Animals are not in fact denied language; on the contrary, they are always and totally language. In them la voix sacree de la terre ingĂ©nue (the sacred voice of the unknowing earth) – which Mallarme, hearing the chirp of a cricket, sets against the human voice as une and non-decompose (one and indivisible) – knows no breaks or interruptions. Animals do not enter language, they are already inside it. Man, instead, by having an infancy, by preceding speech, splits his single language and, in order to speak, has to constitute himself as the subject of languageSo: What implicit definition of language is in operation here? One thing is for sure, it predates and unseats the idea of an 'organised system of signs'. From the point of view of this new definition, the system of signs becomes not language itself but a falling away therefrom. (Be patient).
The chirp of the cricket – why is this is 'one and indivisible' (why is the human voice split?) how is it unbroken, uninterrupted (why is the human voice fractured, what interrupts it?). What is exactly is Mallarme’s interest in this ‘call of the earth’? Does Mallarme’s poetry, wherein the filaments of language, having forgotten nature, seem to be savouring their own vibrations, not stand at the extreme opposite end of the language spectrum. I’ll try and come back to this.
Meanwhile, Agamben quotes his own question:
Is there a human voice, a voice that is the voice of man as the chirp is the voice of the cricket or the bray is the voice of the donkey? And if it exists, is this voice language?There may be a number of problems with that formulation as it stands. But let me bracket them off. Of course, we never hear ‘man’ as we hear a cricket etc. One response might be: we always hear, say, a person from Yorkshire, a middle-class person - the voice as social / cultural sign. The voice assigns you a position in an order which is not simply natural.
Another response, a familiar psychoanalytic one: The voice as that which bears signification before any precise content is articulated - yet again, I rely on a familiar distinction: we know that the voice signifies irrespective of what it happens to say. A demand is embedded in the very grain of the voice qua voice irrespective of the meaning it carries. And this distinction, this split between that and what, the animal world is innocent of - the voice and what it carries are always perfectly synonymous.
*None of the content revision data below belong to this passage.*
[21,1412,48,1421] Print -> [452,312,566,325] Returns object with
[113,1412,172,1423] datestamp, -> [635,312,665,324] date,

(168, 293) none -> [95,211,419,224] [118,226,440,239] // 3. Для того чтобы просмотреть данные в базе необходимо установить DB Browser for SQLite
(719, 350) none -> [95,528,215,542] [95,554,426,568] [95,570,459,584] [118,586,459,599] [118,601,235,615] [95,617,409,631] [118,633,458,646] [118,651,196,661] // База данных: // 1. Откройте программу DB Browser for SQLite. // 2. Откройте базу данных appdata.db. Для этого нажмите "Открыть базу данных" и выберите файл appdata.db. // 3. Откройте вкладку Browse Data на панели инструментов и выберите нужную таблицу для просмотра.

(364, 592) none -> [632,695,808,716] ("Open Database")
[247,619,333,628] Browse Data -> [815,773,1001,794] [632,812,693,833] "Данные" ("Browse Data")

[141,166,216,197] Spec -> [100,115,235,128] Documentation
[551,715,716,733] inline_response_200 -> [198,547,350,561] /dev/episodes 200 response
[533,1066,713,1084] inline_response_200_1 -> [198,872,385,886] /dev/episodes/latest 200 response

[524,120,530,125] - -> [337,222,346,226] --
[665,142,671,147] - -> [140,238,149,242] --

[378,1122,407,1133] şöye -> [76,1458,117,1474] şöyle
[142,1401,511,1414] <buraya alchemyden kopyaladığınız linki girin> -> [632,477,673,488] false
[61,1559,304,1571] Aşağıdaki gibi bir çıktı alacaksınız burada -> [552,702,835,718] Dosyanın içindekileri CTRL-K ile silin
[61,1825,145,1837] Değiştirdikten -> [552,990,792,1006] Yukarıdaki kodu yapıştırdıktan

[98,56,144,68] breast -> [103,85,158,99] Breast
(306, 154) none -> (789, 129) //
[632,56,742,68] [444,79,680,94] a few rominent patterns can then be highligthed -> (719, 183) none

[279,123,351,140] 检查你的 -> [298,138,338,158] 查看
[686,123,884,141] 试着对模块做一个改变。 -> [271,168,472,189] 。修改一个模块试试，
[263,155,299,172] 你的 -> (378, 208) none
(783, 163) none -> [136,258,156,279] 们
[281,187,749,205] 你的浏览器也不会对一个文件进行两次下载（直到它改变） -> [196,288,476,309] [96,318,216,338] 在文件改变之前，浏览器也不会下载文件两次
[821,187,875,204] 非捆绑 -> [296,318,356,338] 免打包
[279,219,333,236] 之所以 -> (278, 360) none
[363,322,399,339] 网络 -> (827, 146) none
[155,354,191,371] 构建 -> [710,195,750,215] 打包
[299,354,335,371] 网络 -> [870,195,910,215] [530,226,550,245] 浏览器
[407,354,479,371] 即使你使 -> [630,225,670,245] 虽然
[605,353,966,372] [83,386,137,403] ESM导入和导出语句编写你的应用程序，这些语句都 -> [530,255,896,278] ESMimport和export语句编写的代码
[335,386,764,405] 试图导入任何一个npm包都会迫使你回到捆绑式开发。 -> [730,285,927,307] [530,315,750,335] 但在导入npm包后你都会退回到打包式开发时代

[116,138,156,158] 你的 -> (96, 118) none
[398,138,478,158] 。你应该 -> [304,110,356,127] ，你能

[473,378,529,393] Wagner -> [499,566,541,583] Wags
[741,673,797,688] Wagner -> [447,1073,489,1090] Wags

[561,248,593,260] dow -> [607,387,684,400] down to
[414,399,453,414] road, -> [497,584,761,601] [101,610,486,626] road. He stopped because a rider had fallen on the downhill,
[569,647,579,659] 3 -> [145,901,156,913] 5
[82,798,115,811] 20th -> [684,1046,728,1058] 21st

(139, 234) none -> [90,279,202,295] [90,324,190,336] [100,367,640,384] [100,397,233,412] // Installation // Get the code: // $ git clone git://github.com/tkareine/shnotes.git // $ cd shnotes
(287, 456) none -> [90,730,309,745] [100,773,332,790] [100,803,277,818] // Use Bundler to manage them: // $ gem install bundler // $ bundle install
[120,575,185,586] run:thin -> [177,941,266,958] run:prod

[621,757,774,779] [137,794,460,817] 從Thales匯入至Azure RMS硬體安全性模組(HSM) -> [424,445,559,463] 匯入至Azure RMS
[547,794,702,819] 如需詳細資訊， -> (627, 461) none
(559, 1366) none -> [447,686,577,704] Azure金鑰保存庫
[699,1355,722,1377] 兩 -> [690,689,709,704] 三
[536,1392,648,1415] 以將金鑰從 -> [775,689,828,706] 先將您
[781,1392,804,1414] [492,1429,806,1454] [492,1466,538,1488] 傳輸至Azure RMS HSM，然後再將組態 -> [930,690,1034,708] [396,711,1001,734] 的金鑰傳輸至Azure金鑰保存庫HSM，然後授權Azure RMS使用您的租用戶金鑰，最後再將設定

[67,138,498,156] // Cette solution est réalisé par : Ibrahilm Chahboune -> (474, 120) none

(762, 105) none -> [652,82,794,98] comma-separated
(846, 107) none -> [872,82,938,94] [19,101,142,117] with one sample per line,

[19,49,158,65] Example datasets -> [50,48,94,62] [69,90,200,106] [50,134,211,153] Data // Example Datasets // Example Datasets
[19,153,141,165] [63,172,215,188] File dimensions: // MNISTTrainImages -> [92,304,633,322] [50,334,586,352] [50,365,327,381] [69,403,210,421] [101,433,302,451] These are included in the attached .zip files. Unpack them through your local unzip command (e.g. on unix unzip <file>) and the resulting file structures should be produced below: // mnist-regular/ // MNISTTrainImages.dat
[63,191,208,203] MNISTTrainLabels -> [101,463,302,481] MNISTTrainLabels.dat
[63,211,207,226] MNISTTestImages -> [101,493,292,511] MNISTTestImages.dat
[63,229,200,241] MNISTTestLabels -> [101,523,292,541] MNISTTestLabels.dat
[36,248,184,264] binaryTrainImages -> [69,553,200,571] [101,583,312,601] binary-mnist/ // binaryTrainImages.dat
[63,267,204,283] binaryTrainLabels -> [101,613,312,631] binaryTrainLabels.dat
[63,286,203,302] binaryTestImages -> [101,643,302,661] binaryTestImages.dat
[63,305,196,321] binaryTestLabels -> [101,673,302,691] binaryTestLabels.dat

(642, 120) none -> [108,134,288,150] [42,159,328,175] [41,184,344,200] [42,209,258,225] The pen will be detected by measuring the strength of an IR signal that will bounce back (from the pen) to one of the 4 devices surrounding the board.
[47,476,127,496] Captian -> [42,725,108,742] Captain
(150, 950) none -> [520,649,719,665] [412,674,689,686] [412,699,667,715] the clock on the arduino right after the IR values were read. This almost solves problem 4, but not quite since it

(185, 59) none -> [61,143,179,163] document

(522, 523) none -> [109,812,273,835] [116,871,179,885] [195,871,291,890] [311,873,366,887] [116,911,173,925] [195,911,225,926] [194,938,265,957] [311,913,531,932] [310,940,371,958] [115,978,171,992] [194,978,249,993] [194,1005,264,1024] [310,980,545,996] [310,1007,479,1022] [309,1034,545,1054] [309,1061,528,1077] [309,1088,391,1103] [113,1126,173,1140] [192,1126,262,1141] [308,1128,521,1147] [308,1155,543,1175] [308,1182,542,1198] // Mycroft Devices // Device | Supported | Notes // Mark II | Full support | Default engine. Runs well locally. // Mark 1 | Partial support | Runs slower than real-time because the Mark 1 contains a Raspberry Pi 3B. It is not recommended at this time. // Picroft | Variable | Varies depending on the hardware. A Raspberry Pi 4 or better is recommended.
The ‘voice’ is here – when Agamben speaks of the chirp of the cricket - something like the signature note of the species. The song of the bird or the chirps of the cricket are the immediate manifestation of their species-being. The human voice is never simply this, but is always entangled in an arbitrary and culturally specific sign-system. Agamben links his reflections to Marx’s description of the animal as ‘immediately at one with his life activity’. To be at one (undivided, uninterrupted) with ‘life-activity’ means, in effect, not reflecting on it, not having it as an object. And presumably what separates Man from his life activity is this foreign symbolic medium which has to be learned, acquired, and mastered
Perhaps a key here lies in an early text of Agamben’s great mentor, Mr W.B. On Language as Such and on the Language of Man. Two passages are worth noting:
1. It is possible to talk about a language of music and of sculpture, about a language of justice that has nothing directly to do with those in which German or English legal judgments are couched.. language in such contexts means the tendency inherent in the subjects concerned.. toward the communication of mental meanings. To sum up: all communication of mental meanings is language, communication in words being only a particular case of human language… There is no event or thing in either animate or inanimate nature that does not in some way partake of language, for it is in the nature of all to communicate their mental meanings.[After the fall]:
2. The word must communicate something (other than itself). That is really the Fall of language-mind. The word as it were externally communicating, as it were a parody by the expressly mediate word of the expressly immediate, the creative word of God, and the decay of the blissful, Adamite language-mind that stand between them.The word must now bear a meaning external to itself; it must point beyond itself to a significance, a significance to which it has no necessary link. It signifies something as opposed to being that something. That signification has split from being, this is the sure mark of fallen human language.
And so back to Mallarme:
……what any reading of poetry like that of Mallarme's presupposes. It imposes the momentary belief in the evident power of words, in their material value.. One instinctively believes that in poetry language reveals its true essence, which lies completely in the power to evoke, to call forth mysteries that it cannot express, to do what it cannot say, to create emotions or states that can not be represented.. in a word to be linked to profound existence by doing it rather than saying it.'When Blanchot speaks, in speaking of Mallarme, of the ‘evident power’ of words, I want to hear not just the obvious sense but, instead, a power of self-evidence, a power that evidences itself in words (rather than being represented by them). This power is embedded in the material of language and not in the signified of language. This is a language that immediately does something that cannot be done by some other material.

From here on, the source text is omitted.